[Change detection data]

************

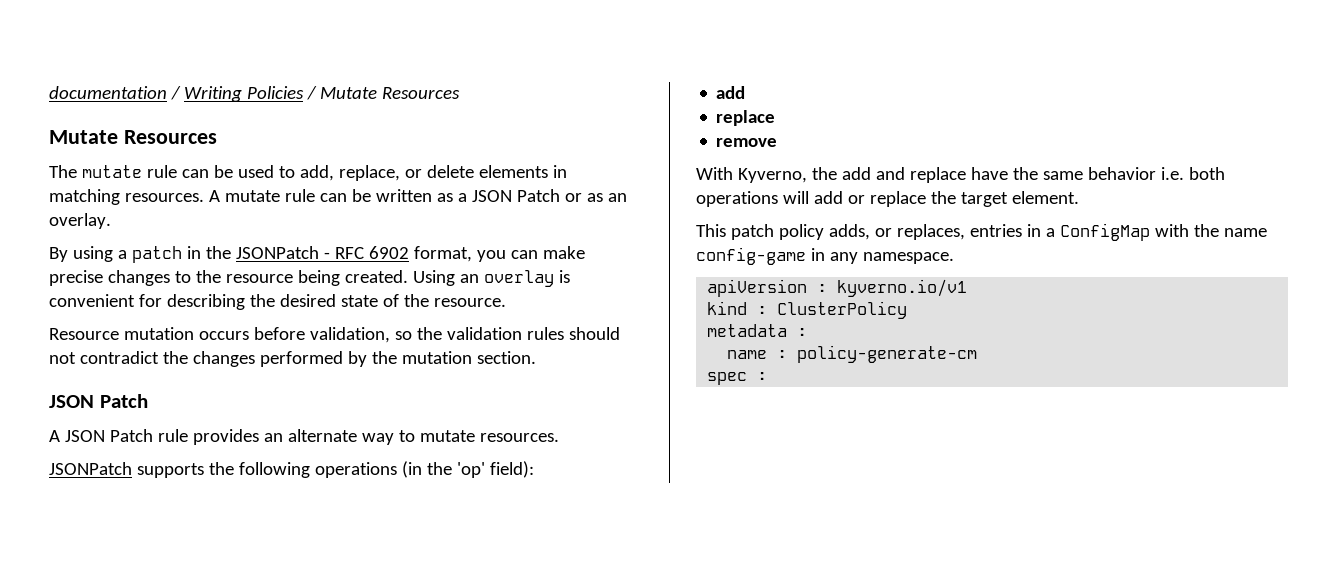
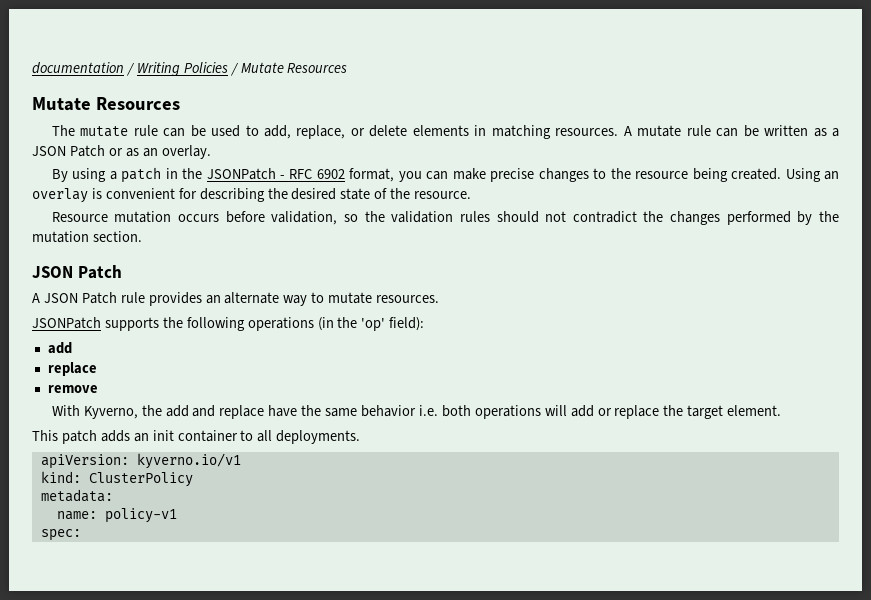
[778,223,1267,241] [696,247,954,265] [707,279,828,297] policy adds, or replaces, entries in a ConfigMap with the name config-game in any namespace. // apiVersion : -> [100,430,361,444] [40,454,129,469] adds an init container to all deployments. // apiVersion:
[707,301,768,315] kind : -> [40,471,81,483] kind:
[707,324,808,337] [727,345,978,363] [707,372,768,385] metadata : // name : policy-generate-cm // spec : -> [40,489,113,502] [56,508,177,523] [40,529,81,541] metadata: // name: policy-v1 // spec:

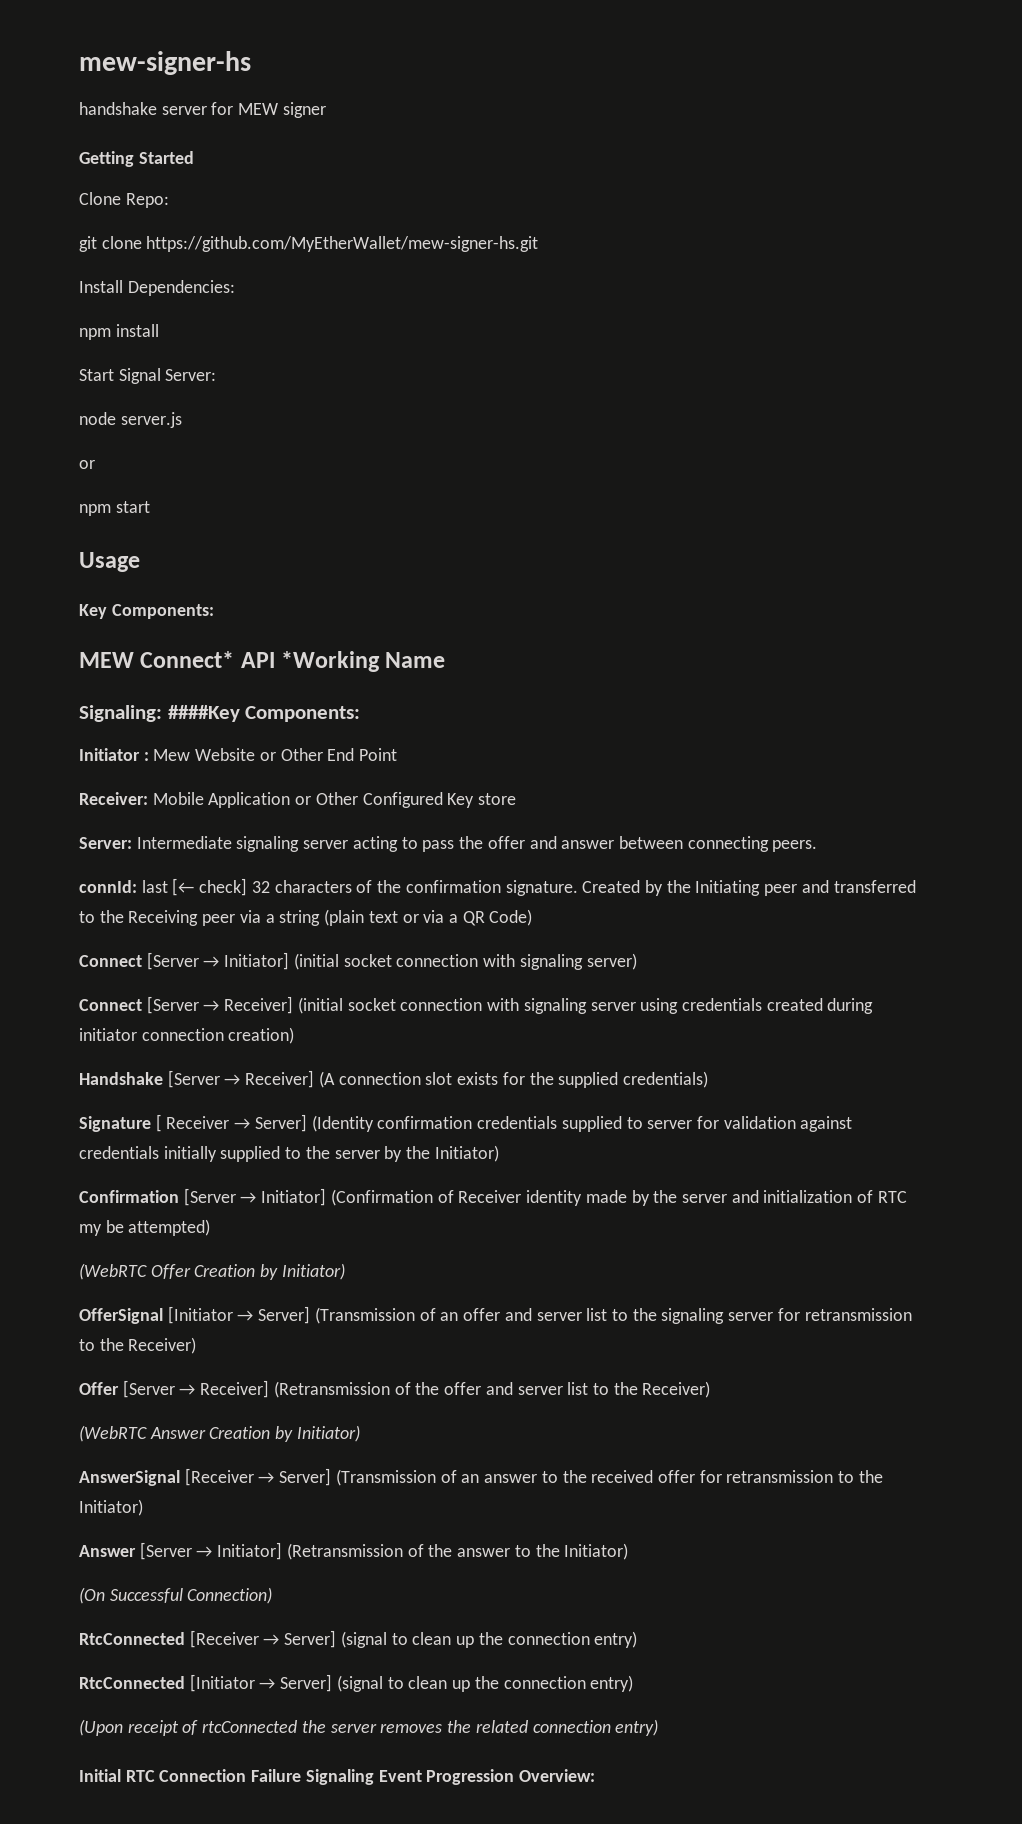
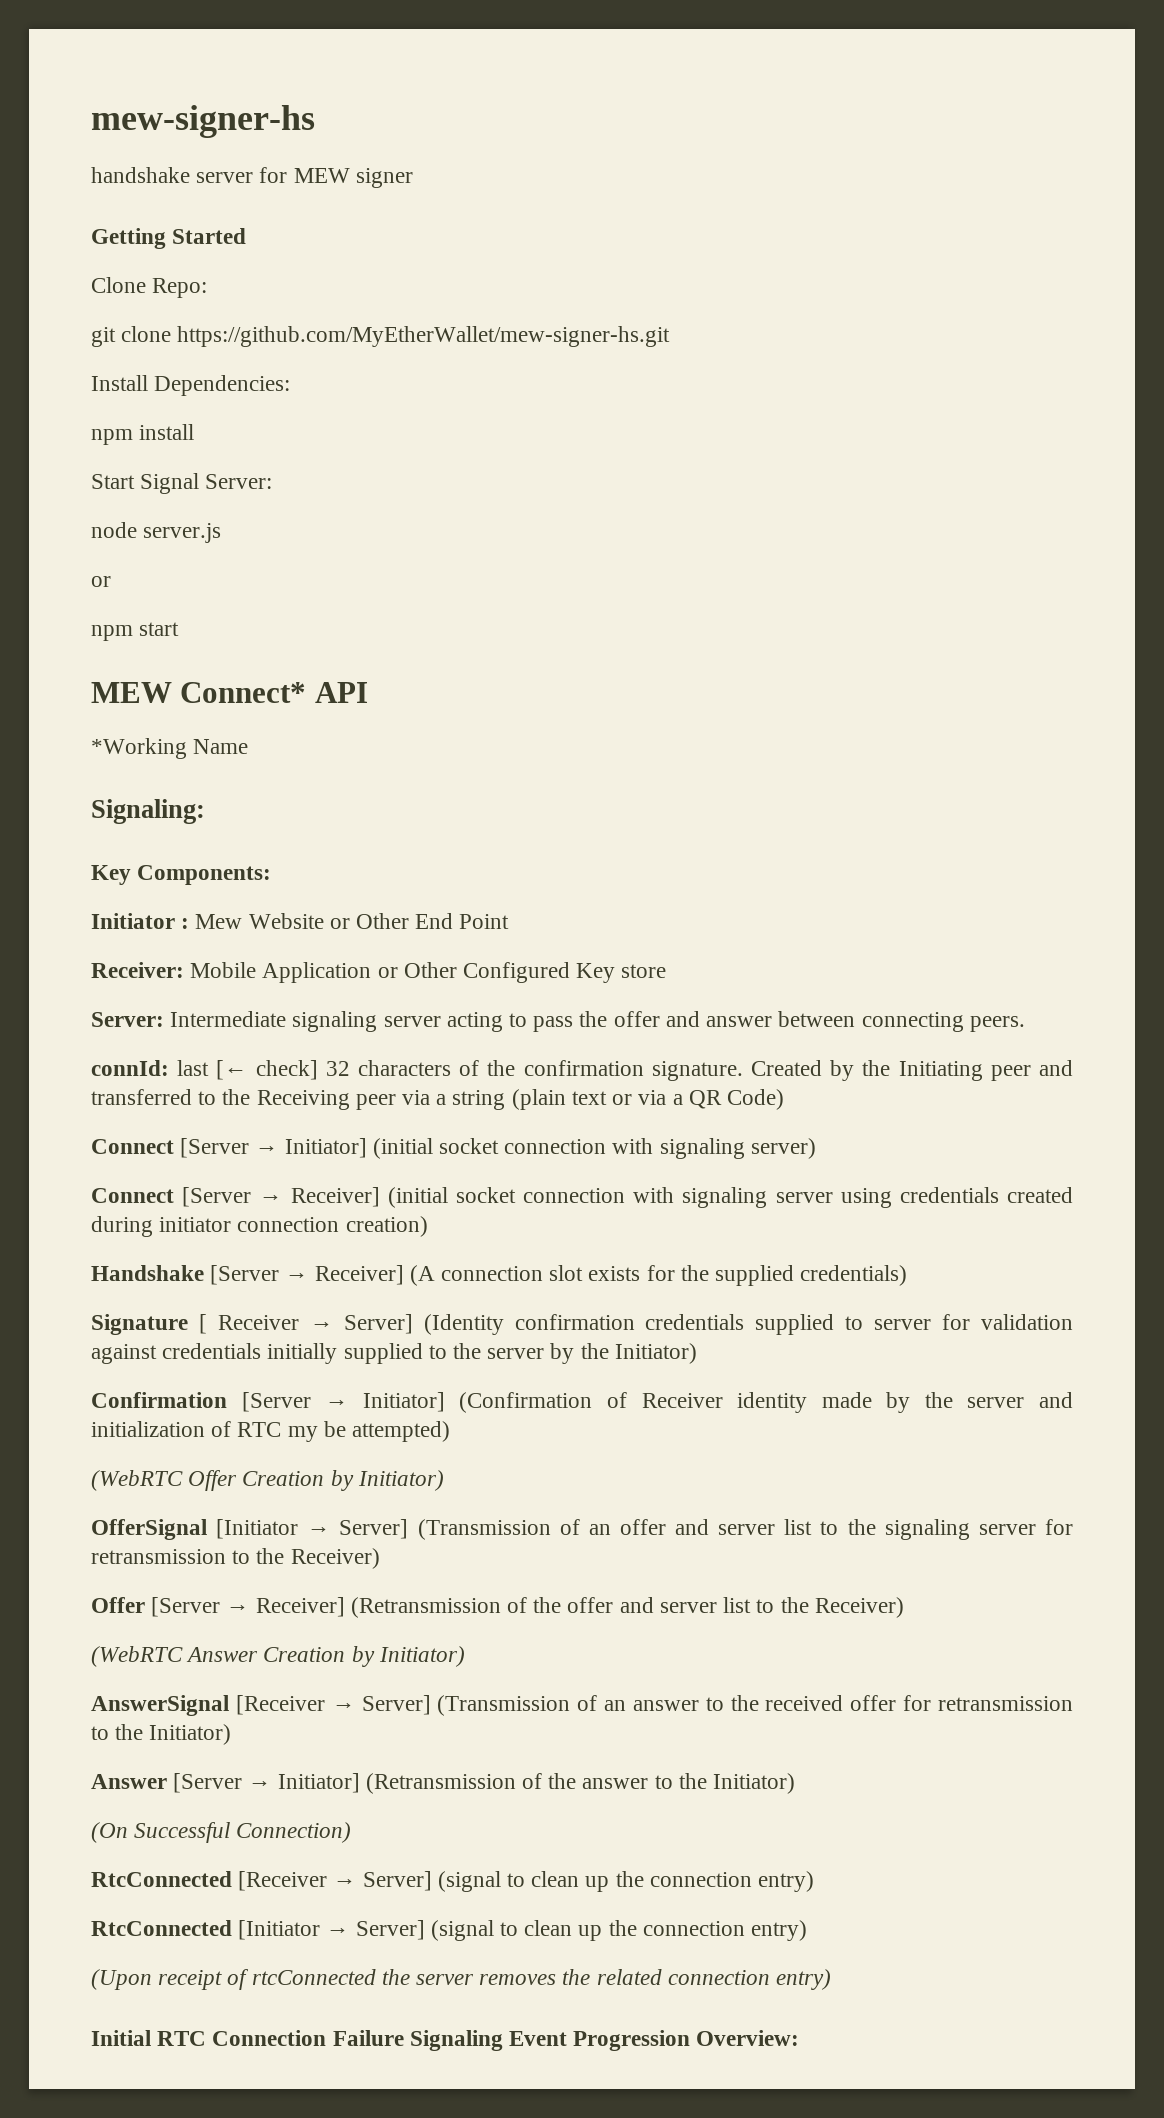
[79,552,140,572] [79,604,214,619] // Usage // Key Components: -> (180, 629) none
(275, 660) none -> (368, 692) //
[167,705,240,722] ####Key -> [91,865,131,885] // Key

************

*YOUR TASK*: Give again, exactly, the lines from the start of the data through the one holding "[707,324,808,337] [727,345,978,363] [707,372,768,385]"; omit the pictures.

*OUTPUT BELOW*:
[778,223,1267,241] [696,247,954,265] [707,279,828,297] policy adds, or replaces, entries in a ConfigMap with the name config-game in any namespace. // apiVersion : -> [100,430,361,444] [40,454,129,469] adds an init container to all deployments. // apiVersion:
[707,301,768,315] kind : -> [40,471,81,483] kind:
[707,324,808,337] [727,345,978,363] [707,372,768,385] metadata : // name : policy-generate-cm // spec : -> [40,489,113,502] [56,508,177,523] [40,529,81,541] metadata: // name: policy-v1 // spec:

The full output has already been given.